Давно это было. И шкала чужая — она у каждого своя. Серега в тот раз промолчал.

А вот сейчас отчего-то вспомнил об этом. Может, потому, что «наработал» на балл выше. Казалось, он ни о чем не жалел. А если бы жалел? Правильно ли было поймать себя на странной и глупой, не поддающейся объяснению мысли: все что угодно отдал бы за то, чтобы «обменять» «своих» на «чужих», перенести смертельный поединок в проклятые чеченские горы, освободить разум «от всего лишнего», действовать не с легким сердцем, а с пустым, необитаемым?

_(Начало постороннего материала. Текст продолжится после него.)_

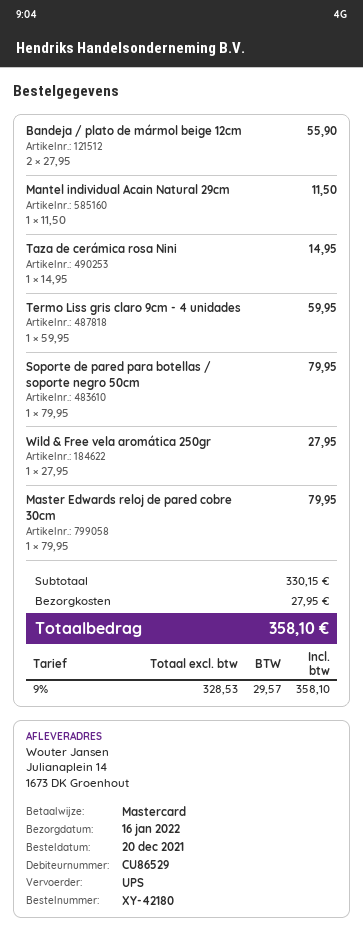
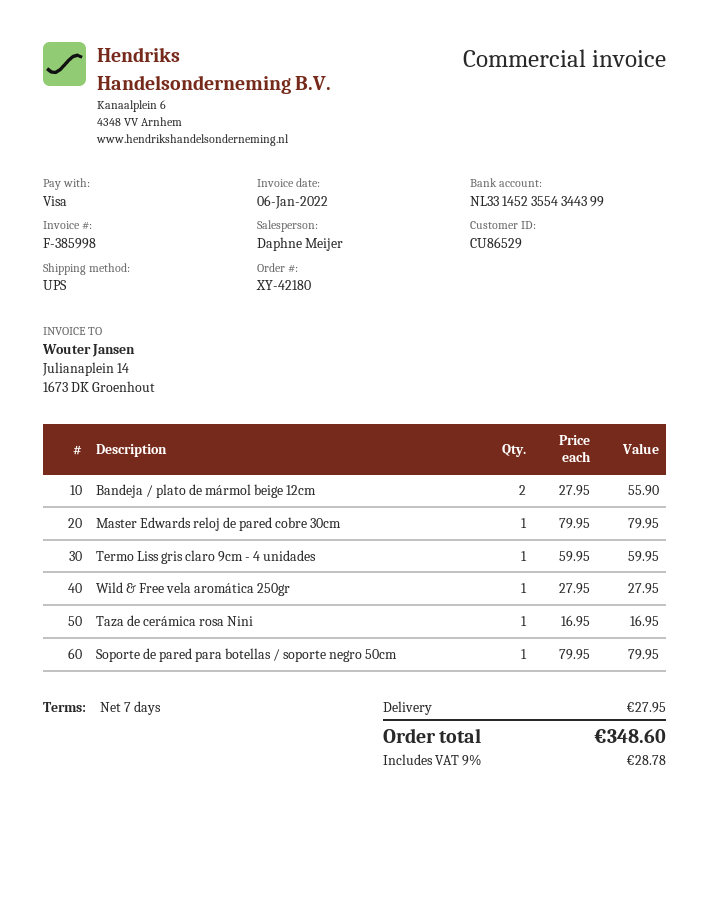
payment method: Mastercard -> Visa
Mantel individual Acain Natural 29cm: 1 x 11.50 = 11.50 -> none
Taza de cerámica rosa Nini: 1 x 14.95 = 14.95 -> 1 x 16.95 = 16.95
tax: 9% = 29.57 -> 9% = 28.78
total: 358.10 -> 348.60

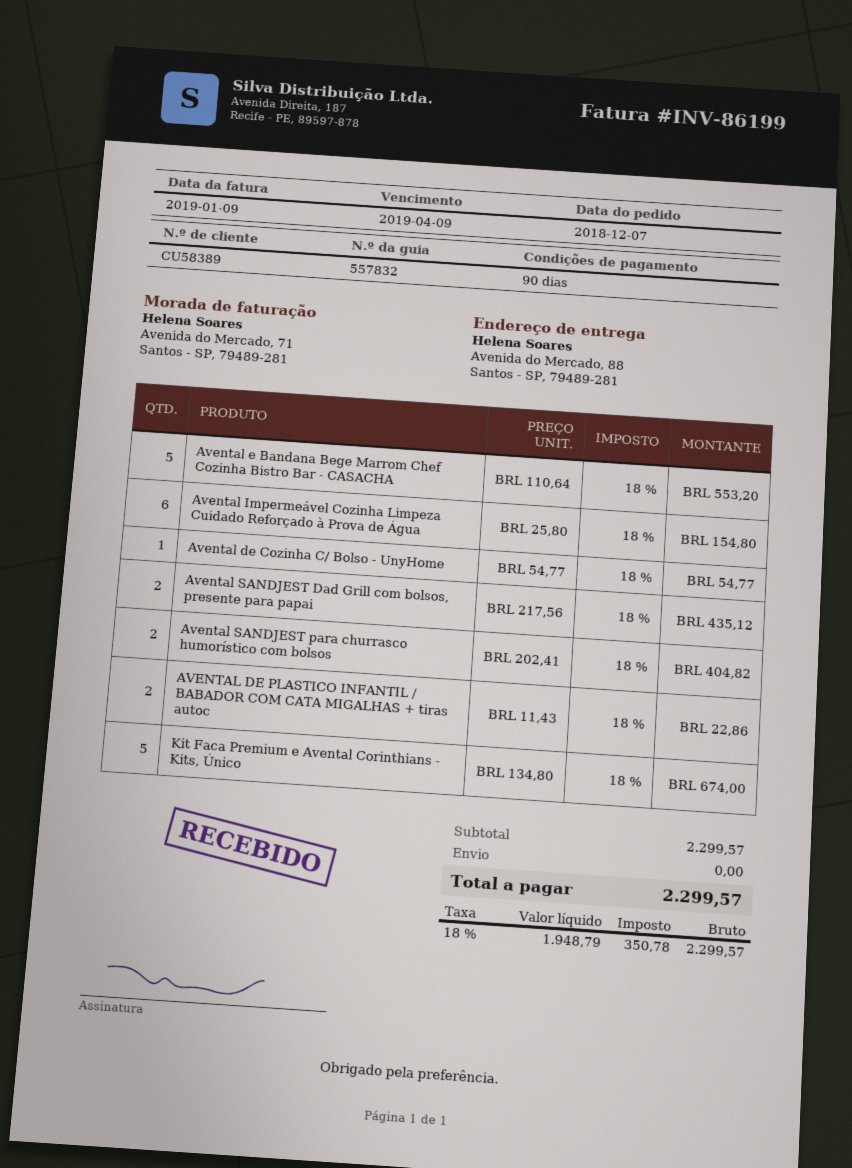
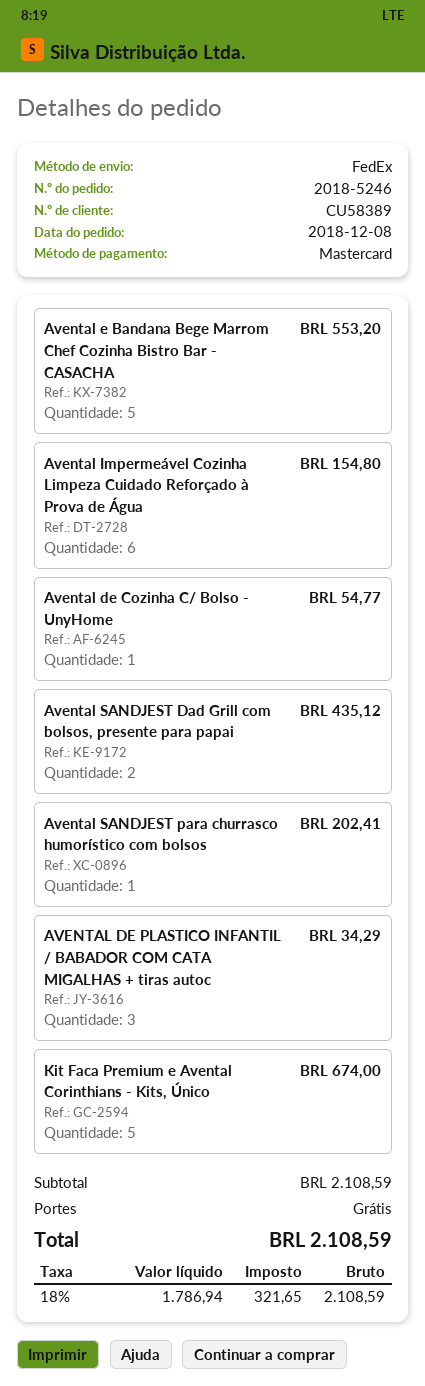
order date: 2018-12-07 -> 2018-12-08
Avental SANDJEST para churrasco humorístico com bolsos: 2 for 404.82 -> 1 for 202.41
AVENTAL DE PLASTICO INFANTIL / BABADOR COM CATA MIGALHAS + tiras autoc: 2 for 22.86 -> 3 for 34.29
subtotal: 2299.57 -> 2108.59
net: 1948.79 -> 1786.94
tax: 18% = 350.78 -> 18% = 321.65
total: 2299.57 -> 2108.59

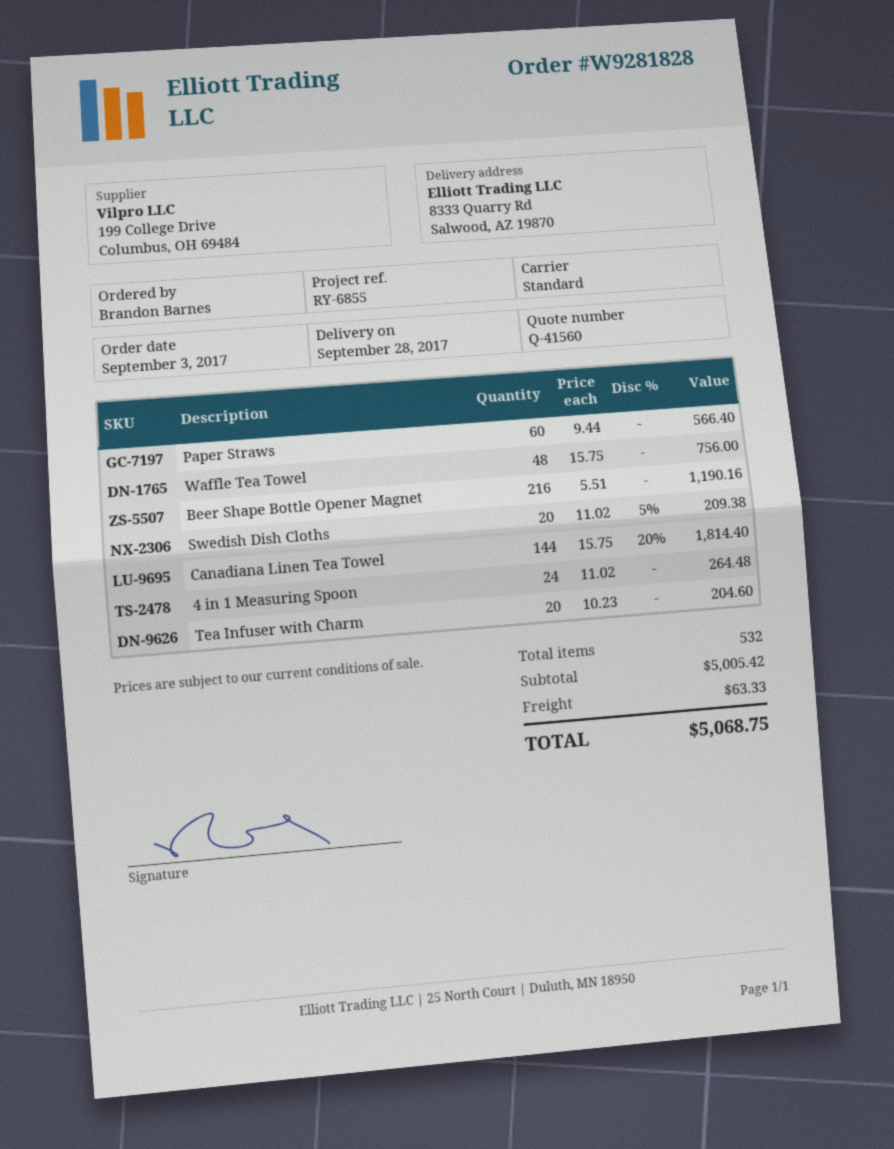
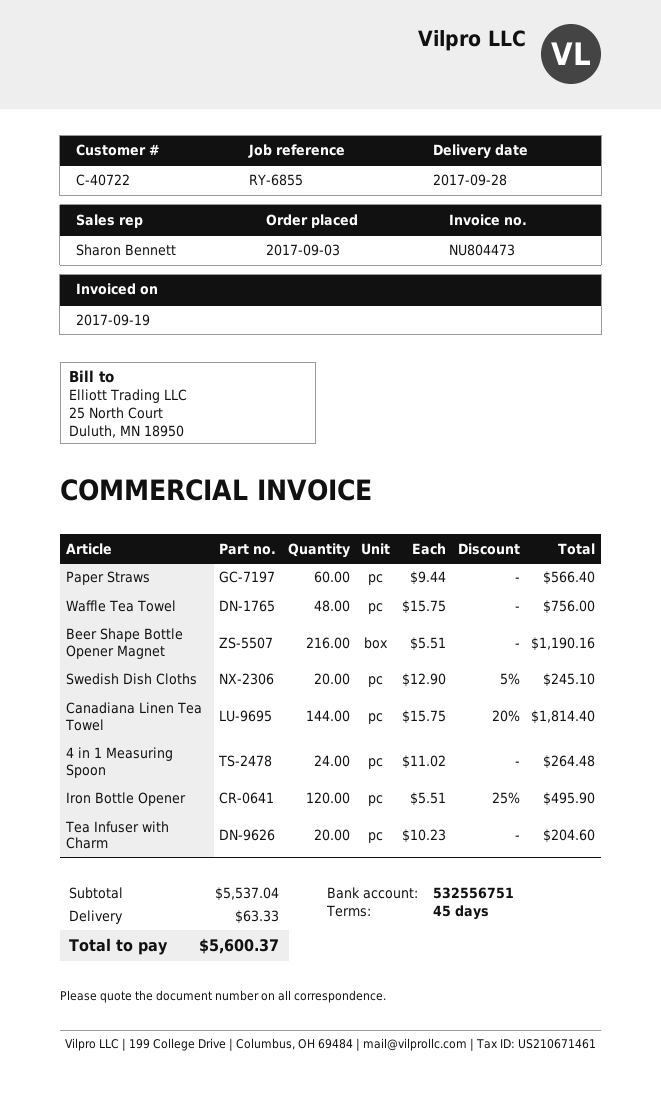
Swedish Dish Cloths: 20 x 11.02 - 5% = 209.38 -> 20 x 12.90 - 5% = 245.10
Iron Bottle Opener: none -> 120 x 5.51 - 25% = 495.90
subtotal: 5005.42 -> 5537.04
total: 5068.75 -> 5600.37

Нет, так он не думал. Но согласился бы на то, чтобы собрать вокруг себя толпу; по левую руку расставить тех, кто считает его вменяемым, с другой стороны — тех, кто видит в нем невменяемого. Удивиться абсолютному равенству и поставить себе диагноз: нормален. Абсолютно нормален. Вот и весь референдум. Не хватает лишь одного голоса «за» или «против», чтобы перевесить чашу в ту или другую сторону.

Глупо все это, размыто, нереально. Словно один на один со стаканом и собственными мыслями.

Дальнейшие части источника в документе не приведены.